Ensuite, les parties doivent être qualifiées juridiquement, trop d’étudiants l’oublient ! Cela signifie qu’il ne faut pas faire figurer dans la fiche d’arrêt les noms propres des protagonistes ou leurs versions anonymisées (M. X…, Mme Y…, etc.), mais il faut les qualifier juridiquement. On parlera ainsi de vendeur, d’acquéreur, de bailleur, de preneur, d’emprunteur, de prêteur, de promettant, de bénéficiaire, de créancier, de débiteur, de responsable, de victime, de solvens, d’accipiens, d’époux, d’épouse, de père, de mère, etc. Sauf si la partie impliquée est très connue (par exemple l’EFS) ou a une importance pour la compréhension de l’arrêt (par exemple un arrêt relatif à l’appréciation de la force majeure à l’égard de la SNCF), on ne doit pas retrouver son nom dans la fiche d’arrêt, mais seulement sa qualité. Il n’y a aucun intérêt à parler de M. X… ou de Mme Y…, car la problématique et la solution de l’arrêt ne seront pas propres à M. X… et à Mme Y…, mais s’attacheront à leurs qualités juridiques.

Naturellement, avant d’utiliser la qualification d’une partie, il faudra bien souvent introduire cette qualité. Par exemple, on n’écrira pas « une victime est blessée au cours d’un match de rugby par un responsable », mais « un joueur est blessé au cours d’un match de rugby par un membre de l’équipe adverse. La victime assigne l’auteur du dommage en responsabilité ». Pour que l’on puisse parler de victime, il faut d’abord qu’il y ait un dommage ; pour que l’on puisse parler de responsable, il faut d’abord que les conditions de sa responsabilité soient établies. Il ne faut pas inverser l’ordre logique des évènements. Une fois la partie qualifiée, on la désignera dans le reste du devoir par sa qualité juridique.

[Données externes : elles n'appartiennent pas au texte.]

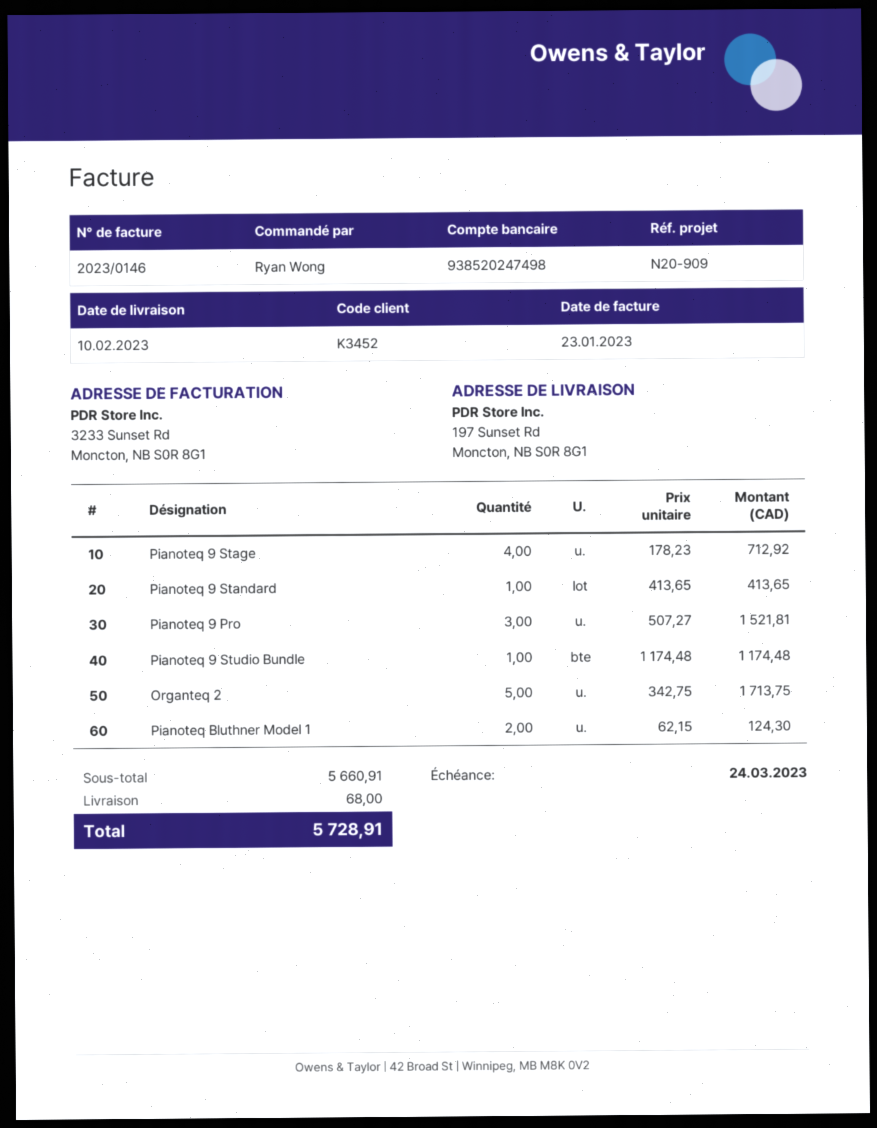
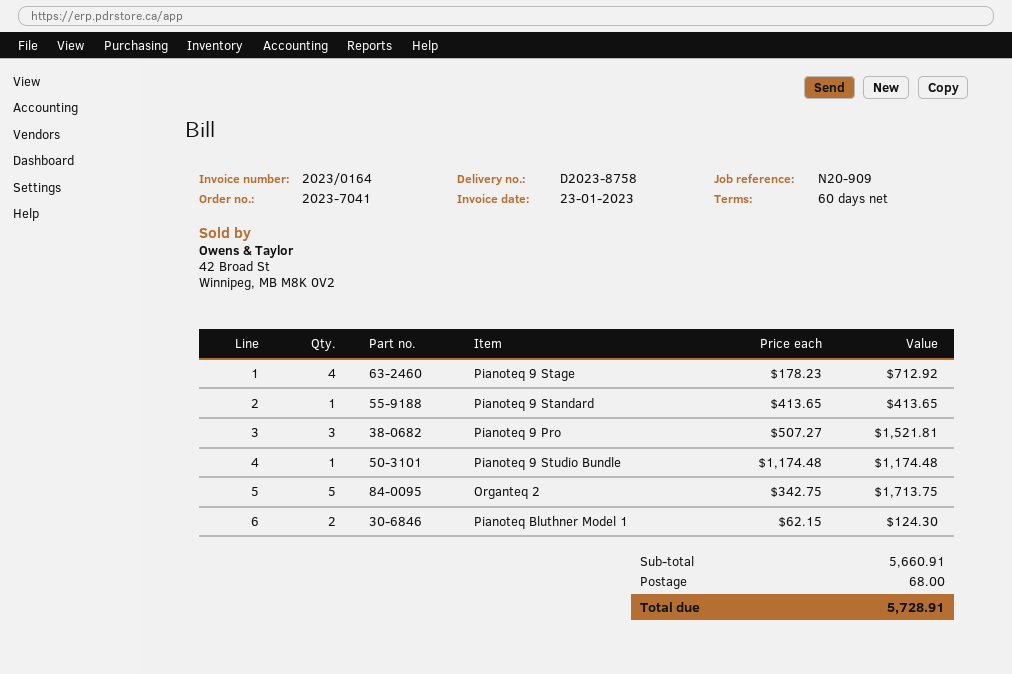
invoice number: 2023/0146 -> 2023/0164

Enfin, en ce qui concerne le temps employé, il est possible d’utiliser le passé ou le présent, mais il faudra être attentif à la concordance des temps.

Pour notre arrêt de 2016, voici ce que cela donnerait :

Faits : une société applique aux salariés de ses établissements situés en Ile-de-France des rémunérations supérieures à celles appliquées aux salariés de son établissement de Douai, pour des fonctions pourtant identiques. Un syndicat estime que cela constitue une atteinte au principe de l’égalité de traitement.

La procédure

Une fois les faits énoncés, l’assignation par le demandeur doit être la suite logique des évènements. Si l’assignation a déjà été évoquée, c’est que l’étudiant a commencé à parler de la procédure dans la partie consacrée au résumé des faits. A contrario, s’il manque des éléments pour comprendre pourquoi une personne en assigne une autre, c’est probablement que le résumé des faits est incomplet.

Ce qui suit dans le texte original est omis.